Everything from the line with "eine Verbesserung der" down to the last line of the material below must be written out exactly. Leave out all other lines.

START GIVEN RECORDS

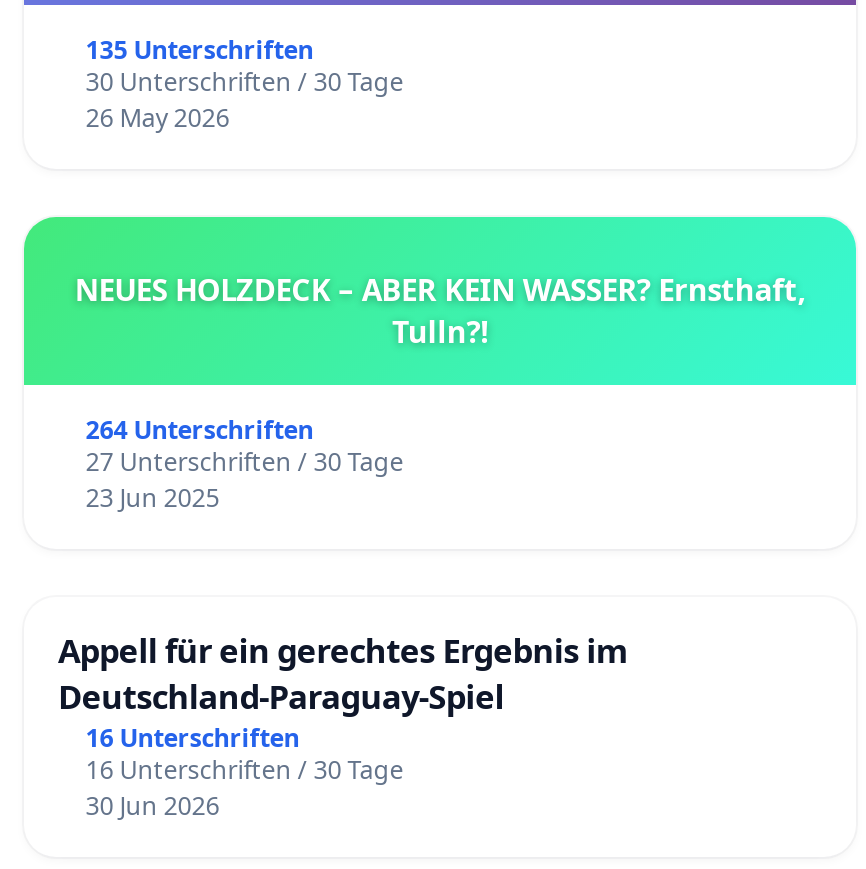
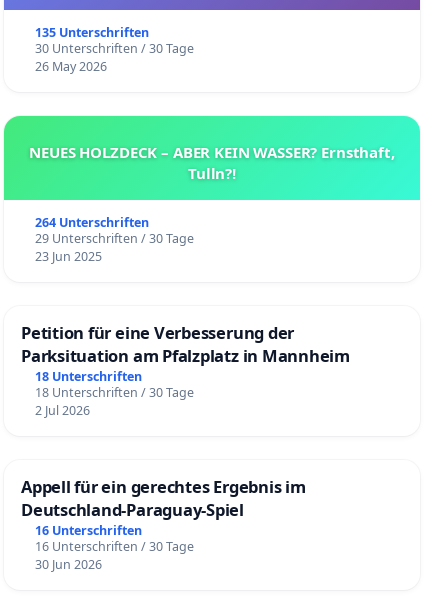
- 27 Unterschriften / 30 Tage
+ 29 Unterschriften / 30 Tage

+ Petition für eine Verbesserung der
+ Parksituation am Pfalzplatz in Mannheim
+ 18 Unterschriften
+ 18 Unterschriften / 30 Tage
+ 2 Jul 2026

END GIVEN RECORDS

• _YOUR SOLUTION_:
+ Petition für eine Verbesserung der
+ Parksituation am Pfalzplatz in Mannheim
+ 18 Unterschriften
+ 18 Unterschriften / 30 Tage
+ 2 Jul 2026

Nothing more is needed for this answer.